# C&H Scapegoats wait list



## CBPitts (Jan 29, 2020)

We bred 3 market type does this year. One was an accident while my daughter and I were at state fair. I didn't think she was bred so I didn't bother to lute her.

1) Penelope a Boer/Kiko rescue. She's a little odd looking but I love her kids, plus you just can't beat her for parasite resistance and great feet! She's also got a great udder for a market type.
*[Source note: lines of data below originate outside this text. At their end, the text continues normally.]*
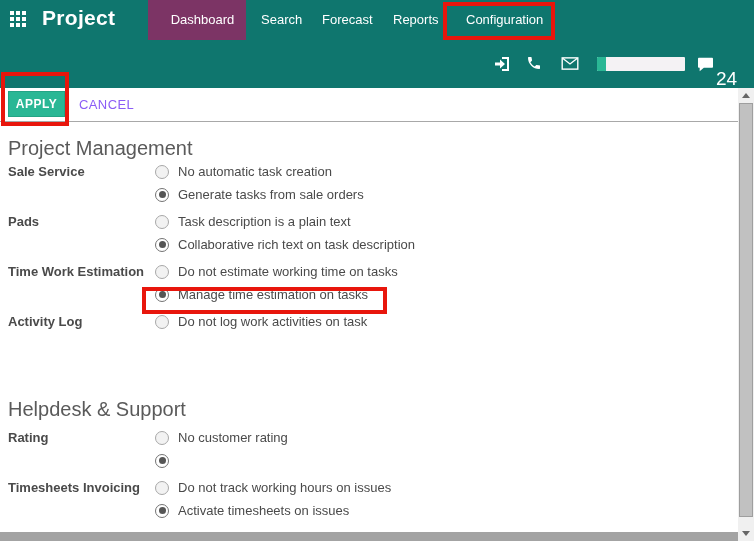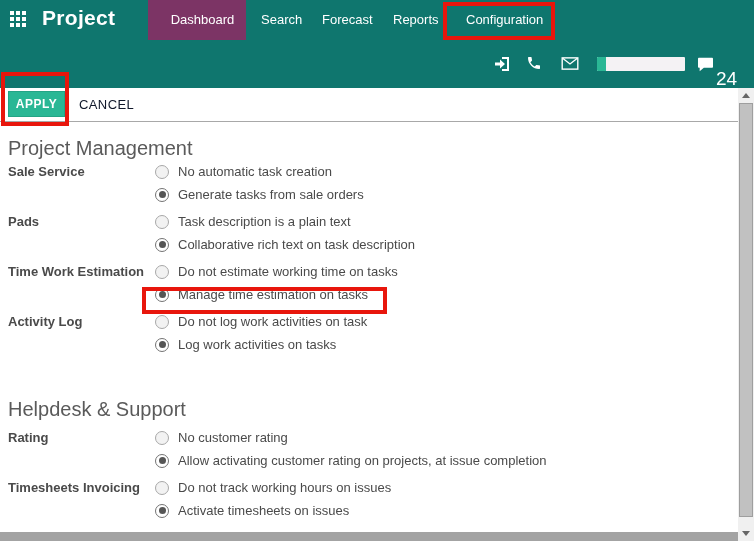"CANCEL" .link-cancel { color: #0f172a -> #8b5cf6 }
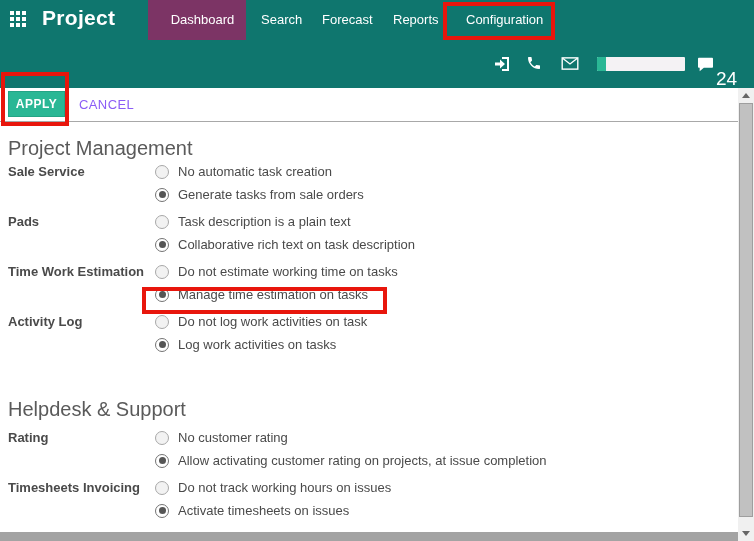"Log work activities on tasks" div.opt { html: <div> <span></span> <span>Log work activities on tasks</span> </div> -> none }
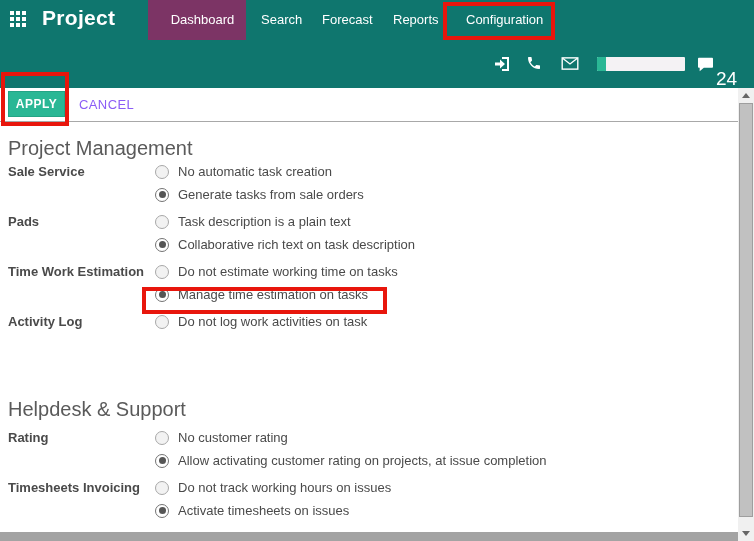"Allow activating customer rating on" span.opt-text { html: <span>Allow activating customer rating on projects, at issue completion</span> -> none }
She kidded 1/7 going several days late. 









2) Sage the accidental breeding. Sage is 3/4 Boer, a yearling that got in with Myo buck. She kidded 1/23, going 5 days past her only possible due date. 









3) Olive is 50% Myo, 25% Boer, 25% Kiko. She is a diva and a favorite of my husband. Due 2/16









Then we have 4 Alpines bred this year. I try to breed in pairs and we used AI this year. I put cird's in 2 does but they all 4 came into standing heat together. We AI'ed them all on the same day and they all took 

4) Stubborn, she really is that long and is crazy wide through hips and pins. Due 3/13









5) Reckless, she's a personal favorite and I'm really excited to see what she has! Also due 3/13









6) Venus. I love so much about this doe except that she's a kidnapper in the worst way! She would happily take over any kid born here and has never met a kid she didn't want! Venus is already big and she still has over a month to go. Also due 3/13

















7) Dixie, a 2yo FF. She doesn't even look bred but her blood test came back positive. I hope to find a little udder forming under all the hair when she gets her kidding clip! 









The wait is on!


----------



## GoofyGoat (Sep 21, 2018)

You have a great looking herd!
I can't wait to see your alpine kids


----------



## ksalvagno (Oct 6, 2009)

Very cute kids. Good luck with the rest!


----------



## Moers kiko boars (Apr 23, 2018)

Ohhh its gonna be fun to see what all colors you get! All look healthy! Be sure and post all your kidds on our 2020 Kidding Tally and add your numbers! That is the cutest Thread we have!


----------



## CBPitts (Jan 29, 2020)

@Moers kiko boars

Ummmm . . . Now that I think about it, I have no idea what the Alpine buck even looks like  I chose him from one the nations top breeders and they only post dam and daughters pics!

Here's his ad


----------



## Moers kiko boars (Apr 23, 2018)

Well...if he produced those girls...youve seen 60% of him..lol lol :devil:


----------



## CBPitts (Jan 29, 2020)

His dam was 2012 National Champion, Best Udder, and Best Total Performer with 4,000 pounds of milk. One of his first daughters was 1st place 3yo at 2015 Nationals. 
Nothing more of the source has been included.